Musicity, launched by Nick Luscombe, presenter of BBC Radio 3’s greatly-loved Late Junction music show, is collaborating with the Low Line in the latest instalment of a project which gives buildings and spaces their own new soundtrack and invites musicians and recording artists to compose tracks for cities around the world.
Fifteen musicians and recording artists have created 15 audio tracks responding to 15 locations in and around the railways arches which form the Low Line.
The Low Line will be a new walking destination for London along the length of the mighty Victorian rail viaducts spanning Bankside, London Bridge and Bermondsey.
It will connect diverse neighbourhoods and communities in south London, creating new hubs of creativity, entertainment, and industry along its course.
The Low Line celebrates the heritage of the railway arches which have been a part of the area for more than 150 years, shaping places of interest along the way and unlocking their potential.
Each composition can be streamed and downloaded free of charge but only by visiting each location with a smartphone.

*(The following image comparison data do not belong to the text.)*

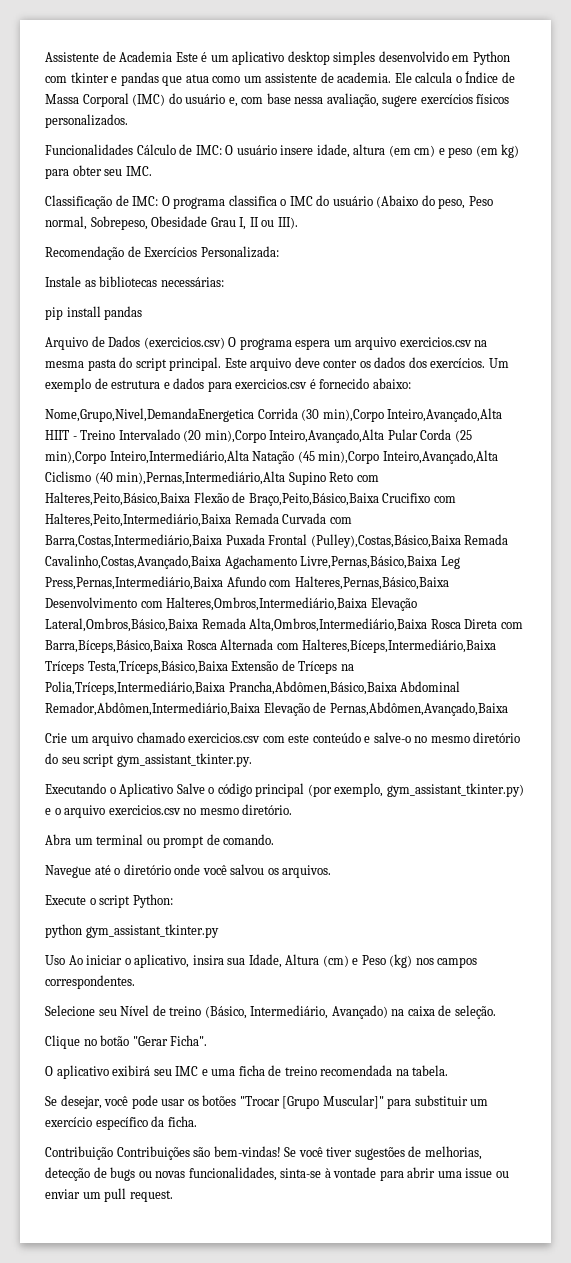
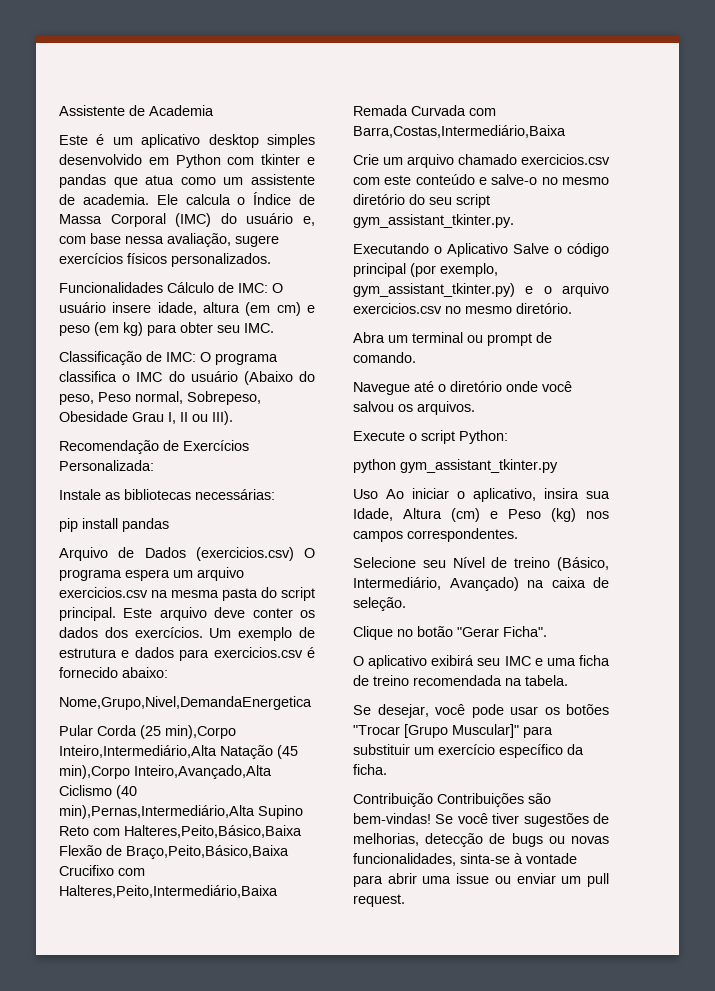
- Assistente de Academia Este é um aplicativo desktop simples desenvolvido em Python com tkinter e pandas que atua como um assistente de academia.
+ Assistente de Academia
+ Este é um aplicativo desktop simples desenvolvido em Python com tkinter e pandas que atua como um assistente de academia.
- Nome,Grupo,Nivel,DemandaEnergetica Corrida (30 min),Corpo Inteiro,Avançado,Alta HIIT - Treino Intervalado (20 min),Corpo Inteiro,Avançado,Alta Pular Corda (25 min),Corpo Inteiro,Intermediário,Alta Natação (45 min),Corpo Inteiro,Avançado,Alta Ciclismo (40 min),Pernas,Intermediário,Alta Supino Reto com Halteres,Peito,Básico,Baixa Flexão de Braço,Peito,Básico,Baixa Crucifixo com Halteres,Peito,Intermediário,Baixa Remada Curvada com Barra,Costas,Intermediário,Baixa Puxada Frontal (Pulley),Costas,Básico,Baixa Remada Cavalinho,Costas,Avançado,Baixa Agachamento Livre,Pernas,Básico,Baixa Leg Press,Pernas,Intermediário,Baixa Afundo com Halteres,Pernas,Básico,Baixa Desenvolvimento com Halteres,Ombros,Intermediário,Baixa Elevação Lateral,Ombros,Básico,Baixa Remada Alta,Ombros,Intermediário,Baixa Rosca Direta com Barra,Bíceps,Básico,Baixa Rosca Alternada com Halteres,Bíceps,Intermediário,Baixa Tríceps Testa,Tríceps,Básico,Baixa Extensão de Tríceps na Polia,Tríceps,Intermediário,Baixa Prancha,Abdômen,Básico,Baixa Abdominal Remador,Abdômen,Intermediário,Baixa Elevação de Pernas,Abdômen,Avançado,Baixa
+ Nome,Grupo,Nivel,DemandaEnergetica
+ Pular Corda (25 min),Corpo Inteiro,Intermediário,Alta Natação (45 min),Corpo Inteiro,Avançado,Alta Ciclismo (40 min),Pernas,Intermediário,Alta Supino Reto com Halteres,Peito,Básico,Baixa Flexão de Braço,Peito,Básico,Baixa Crucifixo com Halteres,Peito,Intermediário,Baixa Remada Curvada com Barra,Costas,Intermediário,Baixa

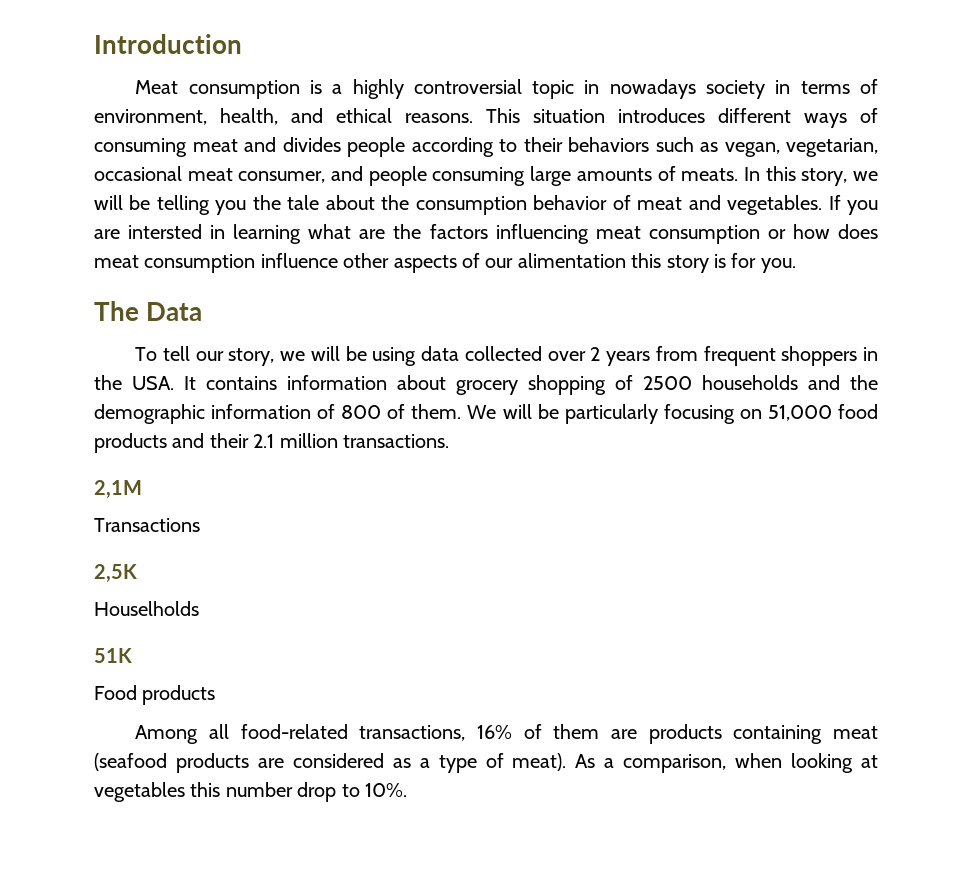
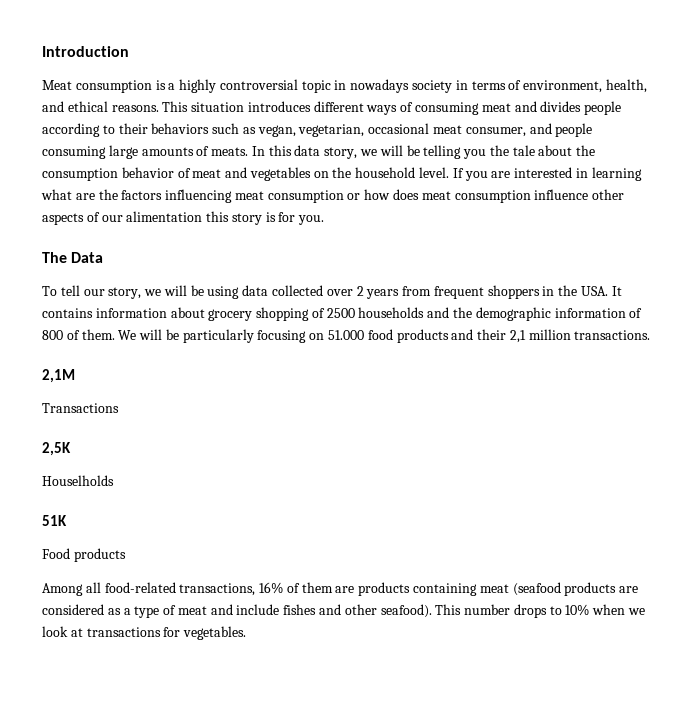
- In this story, we will be telling you the tale about the consumption behavior of meat and vegetables.
+ In this data story, we will be telling you the tale about the consumption behavior of meat and vegetables on the household level.
- If you are intersted in learning what are the factors influencing meat consumption or how does meat consumption influence other aspects of our alimentation this story is for you.
+ If you are interested in learning what are the factors influencing meat consumption or how does meat consumption influence other aspects of our alimentation this story is for you.
- We will be particularly focusing on 51,000 food products and their 2.1 million transactions.
+ We will be particularly focusing on 51.000 food products and their 2,1 million transactions.
- Among all food-related transactions, 16% of them are products containing meat (seafood products are considered as a type of meat). As a comparison, when looking at vegetables this number drop to 10%.
+ Among all food-related transactions, 16% of them are products containing meat (seafood products are considered as a type of meat and include fishes and other seafood). This number drops to 10% when we look at transactions for vegetables.

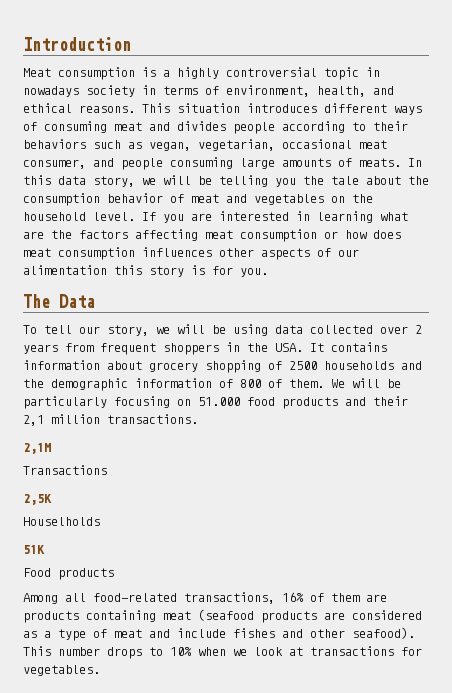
- If you are interested in learning what are the factors influencing meat consumption or how does meat consumption influence other aspects of our alimentation this story is for you.
+ If you are interested in learning what are the factors affecting meat consumption or how does meat consumption influences other aspects of our alimentation this story is for you.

Once there, people can listen to the new music on musicityglobal.com while taking in the architecture and neighbourhood that inspired it.
Chihiro Ono, a classically trained violinist and composer, created a piece for the Bermondsey Street Tunnel.
Chihiro said: “In my life, every single natural live noise has a very strong individual presence.
Any space with any noise and sounds creates a drama. “Especially I find the organic timing that the live noise creates is amazingly beautiful, and funny. I always try to create something with it, and want to share this “everyday beautiful, funny live noise” with everyone through my classical-trained skill.
“When I was asked to create a piece for the Musicity project, I felt one of my big dreams came true. I am sure each musical location of this new series for Musicity will make your ears open to sounds around you more than before, and will make your eyes open to see things and reality differently.
I believe this project has the power to lead people into a new and surprising world.” Tom Szirtes created a piece for the Holyrood Street space, he said: “The high walls protect you from the noise and bustle of the surrounding area.
It’s a place of small details over grand visages – the mirrored windows, miniature book library, and numerous plants and wildlife here.
“My aim with this piece, was not to attempt a historical statement or high-concept musical deconstruction of the space but to create a soundtrack that resonates with the experience of visiting here.
A sanctuary, or inner space, to lose yourself from the pressures of the city for a few moments.”